THE INPUT
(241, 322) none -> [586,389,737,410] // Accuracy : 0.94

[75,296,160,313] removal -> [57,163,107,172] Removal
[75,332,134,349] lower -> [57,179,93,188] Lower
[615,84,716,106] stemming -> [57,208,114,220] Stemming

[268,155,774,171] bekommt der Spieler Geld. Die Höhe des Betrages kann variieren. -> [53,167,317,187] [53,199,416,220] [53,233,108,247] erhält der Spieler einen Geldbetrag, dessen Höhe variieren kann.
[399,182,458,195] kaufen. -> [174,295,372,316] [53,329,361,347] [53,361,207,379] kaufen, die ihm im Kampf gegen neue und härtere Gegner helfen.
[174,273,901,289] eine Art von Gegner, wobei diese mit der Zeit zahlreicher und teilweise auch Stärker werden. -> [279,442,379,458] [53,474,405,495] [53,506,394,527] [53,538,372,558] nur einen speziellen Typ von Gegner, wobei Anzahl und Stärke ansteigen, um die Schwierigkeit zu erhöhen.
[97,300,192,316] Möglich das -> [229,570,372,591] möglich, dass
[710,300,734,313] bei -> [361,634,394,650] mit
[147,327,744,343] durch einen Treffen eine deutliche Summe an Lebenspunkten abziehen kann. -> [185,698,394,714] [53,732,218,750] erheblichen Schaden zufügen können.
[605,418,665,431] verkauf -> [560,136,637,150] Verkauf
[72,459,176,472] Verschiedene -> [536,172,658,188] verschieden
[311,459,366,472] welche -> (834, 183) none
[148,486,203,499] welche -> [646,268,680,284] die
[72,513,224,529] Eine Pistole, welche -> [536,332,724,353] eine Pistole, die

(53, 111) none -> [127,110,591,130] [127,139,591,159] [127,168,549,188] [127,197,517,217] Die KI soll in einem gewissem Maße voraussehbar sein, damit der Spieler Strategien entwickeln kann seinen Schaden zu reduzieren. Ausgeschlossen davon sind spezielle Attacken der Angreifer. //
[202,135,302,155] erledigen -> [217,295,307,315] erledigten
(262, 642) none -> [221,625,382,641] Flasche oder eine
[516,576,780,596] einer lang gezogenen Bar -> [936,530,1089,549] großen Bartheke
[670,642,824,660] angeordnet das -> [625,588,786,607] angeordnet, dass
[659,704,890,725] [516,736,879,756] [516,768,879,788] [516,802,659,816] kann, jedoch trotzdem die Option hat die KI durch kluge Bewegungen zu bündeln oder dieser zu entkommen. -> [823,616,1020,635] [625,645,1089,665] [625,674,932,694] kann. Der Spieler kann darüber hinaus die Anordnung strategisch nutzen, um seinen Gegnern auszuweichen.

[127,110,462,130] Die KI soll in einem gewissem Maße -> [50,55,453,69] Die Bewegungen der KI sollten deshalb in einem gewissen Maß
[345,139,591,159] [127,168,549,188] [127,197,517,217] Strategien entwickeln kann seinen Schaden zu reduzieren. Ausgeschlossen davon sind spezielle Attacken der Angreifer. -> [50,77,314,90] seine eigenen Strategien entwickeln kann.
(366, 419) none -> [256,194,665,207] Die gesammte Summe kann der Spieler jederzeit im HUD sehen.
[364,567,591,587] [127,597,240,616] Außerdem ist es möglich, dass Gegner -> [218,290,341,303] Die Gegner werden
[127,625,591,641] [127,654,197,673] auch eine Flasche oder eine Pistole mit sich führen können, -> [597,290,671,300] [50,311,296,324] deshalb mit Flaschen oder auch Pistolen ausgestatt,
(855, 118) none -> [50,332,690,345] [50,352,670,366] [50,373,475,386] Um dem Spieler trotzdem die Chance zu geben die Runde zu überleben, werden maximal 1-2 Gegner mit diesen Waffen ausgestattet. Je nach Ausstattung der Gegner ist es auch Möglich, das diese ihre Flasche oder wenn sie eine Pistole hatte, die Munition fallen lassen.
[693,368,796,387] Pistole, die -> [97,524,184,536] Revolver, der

TASK DESCRIPTION
Return the full material unchanged.

RESPONSE AREA
(241, 322) none -> [586,389,737,410] // Accuracy : 0.94

[75,296,160,313] removal -> [57,163,107,172] Removal
[75,332,134,349] lower -> [57,179,93,188] Lower
[615,84,716,106] stemming -> [57,208,114,220] Stemming

[268,155,774,171] bekommt der Spieler Geld. Die Höhe des Betrages kann variieren. -> [53,167,317,187] [53,199,416,220] [53,233,108,247] erhält der Spieler einen Geldbetrag, dessen Höhe variieren kann.
[399,182,458,195] kaufen. -> [174,295,372,316] [53,329,361,347] [53,361,207,379] kaufen, die ihm im Kampf gegen neue und härtere Gegner helfen.
[174,273,901,289] eine Art von Gegner, wobei diese mit der Zeit zahlreicher und teilweise auch Stärker werden. -> [279,442,379,458] [53,474,405,495] [53,506,394,527] [53,538,372,558] nur einen speziellen Typ von Gegner, wobei Anzahl und Stärke ansteigen, um die Schwierigkeit zu erhöhen.
[97,300,192,316] Möglich das -> [229,570,372,591] möglich, dass
[710,300,734,313] bei -> [361,634,394,650] mit
[147,327,744,343] durch einen Treffen eine deutliche Summe an Lebenspunkten abziehen kann. -> [185,698,394,714] [53,732,218,750] erheblichen Schaden zufügen können.
[605,418,665,431] verkauf -> [560,136,637,150] Verkauf
[72,459,176,472] Verschiedene -> [536,172,658,188] verschieden
[311,459,366,472] welche -> (834, 183) none
[148,486,203,499] welche -> [646,268,680,284] die
[72,513,224,529] Eine Pistole, welche -> [536,332,724,353] eine Pistole, die

(53, 111) none -> [127,110,591,130] [127,139,591,159] [127,168,549,188] [127,197,517,217] Die KI soll in einem gewissem Maße voraussehbar sein, damit der Spieler Strategien entwickeln kann seinen Schaden zu reduzieren. Ausgeschlossen davon sind spezielle Attacken der Angreifer. //
[202,135,302,155] erledigen -> [217,295,307,315] erledigten
(262, 642) none -> [221,625,382,641] Flasche oder eine
[516,576,780,596] einer lang gezogenen Bar -> [936,530,1089,549] großen Bartheke
[670,642,824,660] angeordnet das -> [625,588,786,607] angeordnet, dass
[659,704,890,725] [516,736,879,756] [516,768,879,788] [516,802,659,816] kann, jedoch trotzdem die Option hat die KI durch kluge Bewegungen zu bündeln oder dieser zu entkommen. -> [823,616,1020,635] [625,645,1089,665] [625,674,932,694] kann. Der Spieler kann darüber hinaus die Anordnung strategisch nutzen, um seinen Gegnern auszuweichen.

[127,110,462,130] Die KI soll in einem gewissem Maße -> [50,55,453,69] Die Bewegungen der KI sollten deshalb in einem gewissen Maß
[345,139,591,159] [127,168,549,188] [127,197,517,217] Strategien entwickeln kann seinen Schaden zu reduzieren. Ausgeschlossen davon sind spezielle Attacken der Angreifer. -> [50,77,314,90] seine eigenen Strategien entwickeln kann.
(366, 419) none -> [256,194,665,207] Die gesammte Summe kann der Spieler jederzeit im HUD sehen.
[364,567,591,587] [127,597,240,616] Außerdem ist es möglich, dass Gegner -> [218,290,341,303] Die Gegner werden
[127,625,591,641] [127,654,197,673] auch eine Flasche oder eine Pistole mit sich führen können, -> [597,290,671,300] [50,311,296,324] deshalb mit Flaschen oder auch Pistolen ausgestatt,
(855, 118) none -> [50,332,690,345] [50,352,670,366] [50,373,475,386] Um dem Spieler trotzdem die Chance zu geben die Runde zu überleben, werden maximal 1-2 Gegner mit diesen Waffen ausgestattet. Je nach Ausstattung der Gegner ist es auch Möglich, das diese ihre Flasche oder wenn sie eine Pistole hatte, die Munition fallen lassen.
[693,368,796,387] Pistole, die -> [97,524,184,536] Revolver, der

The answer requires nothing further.